On sait que sur ce personnage, et non sur Roberto Devereux, repose le grand Finale, saisissant moment dramatique où le désespoir et l’hallucination deviennent musique, et une musique incroyablement dramatique pour l’époque, à tel point que l’on ne connaît pas de page équivalente dans les opéras de Donizetti connus aujourd’hui. Dimitra Theodossiou est déjà visuellement impressionnante dans sa sobre robe de deuil et sans sa perruque royale, mais pas non plus dotée de quelques rares et tristes cheveux, réalisme inutile et sordide, coupable d’empêcher le rêve des spectateurs d’opérer. On sait en effet que le Romantisme italien prend ses livrets comme des prétextes à exprimer des sentiments exacerbés, or pour que le rêve fonctionne, il faut un minimum de prestige, d’impressionnant, d’éclat… il s’agit d’une reine tout de même ! Déchirée, anéantie, certes, mais digne dans son humanité. Cela, Francesco Bellotto l’a compris et les courts cheveux blancs qu’il permet à Dimitra Theodossiou ne lui retirent pas ce minimum de dignité humaine, disparu dans les « quatre poils » désolés voulus par d’autres metteurs en scène satisfaisant la soif actuelle des spectacles en spectaculaire sordide, en sensationnel heurtant.
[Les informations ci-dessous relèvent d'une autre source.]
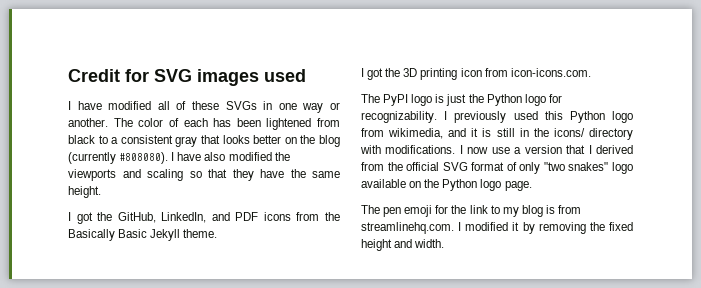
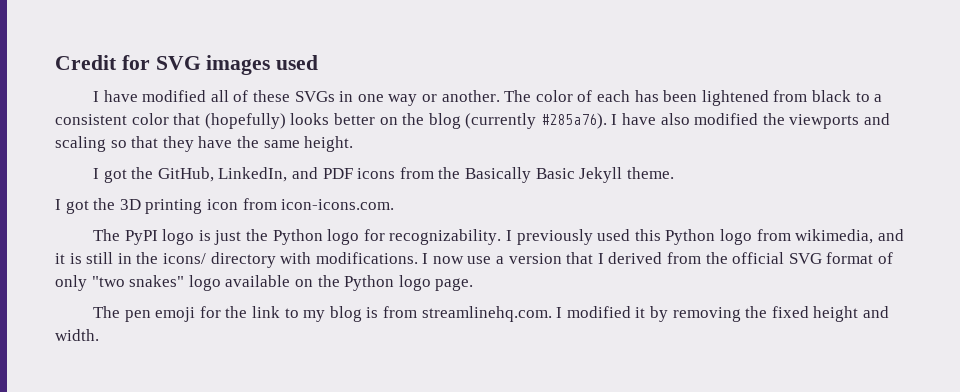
- The color of each has been lightened from black to a consistent gray that looks better on the blog (currently #808080).
+ The color of each has been lightened from black to a consistent color that (hopefully) looks better on the blog (currently #285a76).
L’interprétation vocale est exemplaire : de la rêverie douce-amère de la première partie de l’air « Vivi, ingrato », à l’extraordinaire cabalette finale « Quel sangue versato », cri de désespoir vers une folie presque salvatrice d’une réalité insoutenable : la mort de l’être aimé.
Les rappels n’en finissaient pas sous une pluie de fleurs lancées des loges d’avant-scène et les interprètes épuisés, Dimitra Theodossiou en tête, durent faire adieu de la main devant le rideau rouge, pour signaler au public affectueux qu’ils ne reviendraient plus saluer !


© Gianfranco Rota

Aux interprètes principaux, il faut ajouter les impeccables Luigi Albani et Giorgio Valerio, respectivement en Lord Cecil et Sir Gualtiero Raleigh, tout comme Tommaso Norelli, à la fois page et domestique de Nottingham.

Le « Coro del Teatro Donizetti » nous régale, comme toujours, de la même fraîcheur, du même enthousiasme et de son professionnalisme dans le fait d‘aborder les musiques de l’Enfant chéri de la Ville, dont le « Spirto gentil » plâne partout dans ce Théâtre.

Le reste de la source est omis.